I nodded. I know, I should have been screaming or crying or something, but I just couldn’t. It was too crazy. The whole thing just felt impossible.
Mom and Dad talked to the doctor for a long time then, but I really didn’t care anymore. My heart was sitting out there in some crook’s garage or something and getting old. Hearts do that, you know – they’re like raw meat. I left some chicken out on the counter overnight once when I was supposed to have put it in the fridge. The next morning, Mom saw it sitting there and gave me the old “Are-you-an-adult-or-a-little-kid” speech, because the chicken was bad and now she had to find something else to cook for dinner. Hearts are like that. Just like a piece of raw chicken, they’re not much good once they’ve been left out in the open for a while. Even if the cops ever find my heart, I probably won’t be able to use it.
It’s been eight hours now since the doctor told us what had happened – and it was a couple hours before that that the car stealing actually took place. I’m still sitting in the hospital now, just in case, but they at least let me put my regular clothes on and write in my writing notebook and stuff. The doctors haven’t actually said anything, but I don’t think they really think my heart will be found in time. It’s just something in their eyes and the way they’re all super polite with me that tells me that.
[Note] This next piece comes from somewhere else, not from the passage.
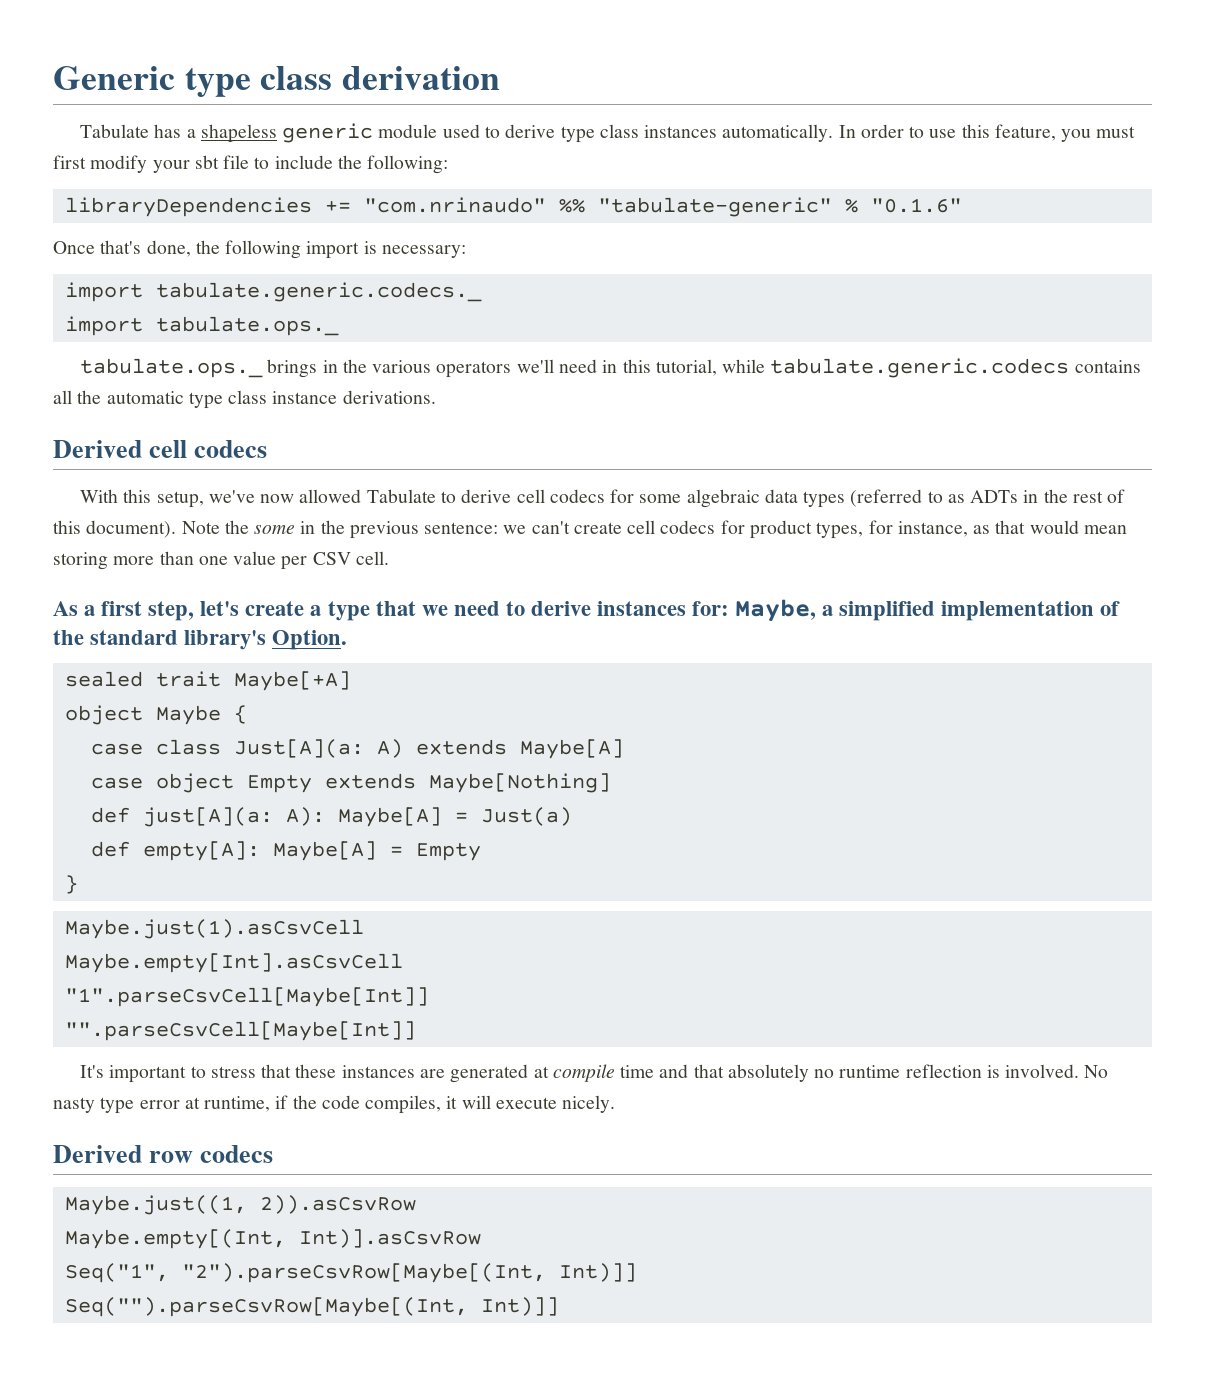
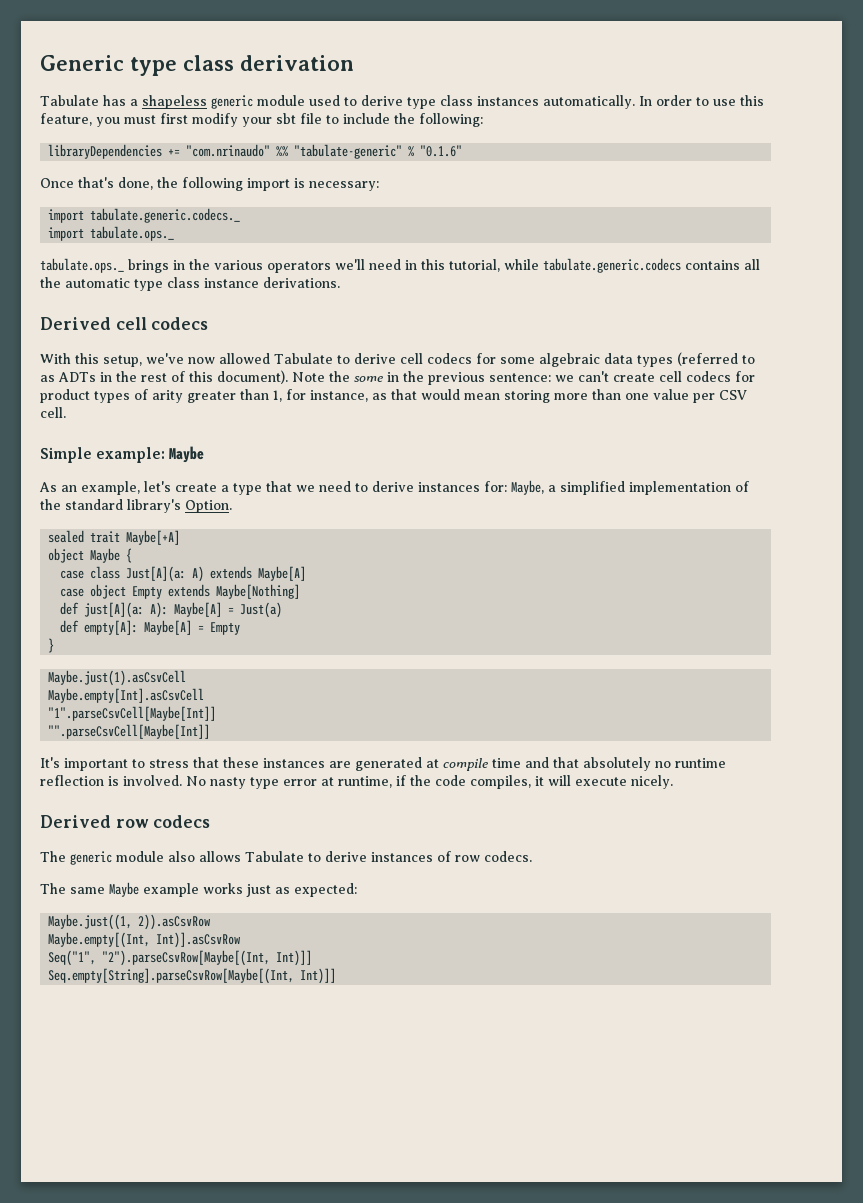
[816,522,864,539] types, -> [94,389,282,403] types of arity greater than 1,
[53,601,195,621] As a first step, -> [40,446,205,463] [39,481,140,495] Simple example: Maybe // As an example,
(274, 1154) none -> [40,851,532,865] [40,882,357,897] // The generic module also allows Tabulate to derive instances of row codecs. // The same Maybe example works just as expected:
[64,1297,468,1317] Seq("").parseCsvRow[Maybe[(Int, -> [48,968,295,984] Seq.empty[String].parseCsvRow[Maybe[(Int,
I told Mom to go back home with Timmy – he was driving us all crazy again. He’s never been very good at sitting in hospitals. I can’t blame him. I guess it’s good that I’m the one with the lousy heart and he’s got a good one – he’d probably go crazy if he had to sit still as much as I do. At least I like to read.
I know that tomorrow or the next day, whenever everything sinks in and I learn that my heart’s gone for sure, I’ll probably be really upset and angry about it all. But right now I’m pretty much just numb. It’s like when you take a huge test and you think that for sure you’ve failed it, but then you get back the results the next day and you see that you ended up with a B after all. You know you should be jumping for joy, but all you can do right away is sigh in relief because you didn’t fail. That’s sort of how I feel now, except in a backwards way, I guess. I can’t be really furious just yet. That’s why I wanted to write this today, because tomorrow I’m sure I’ll be too ticked off to get the facts straight.
You know what I keep wondering now, though? Now that I’ve had a little time to think about it? I’m wondering what happened in that car wreck on I-94 – the one that made the nurses with my heart get off the highway in the first place. I hope that nobody there died, I really do. But if they did, well, I just hope that they checked the little box on the back of their drivers license that makes them an organ donor. Because I think I’d feel better knowing that, even if I don’t get a new heart today, someone else will.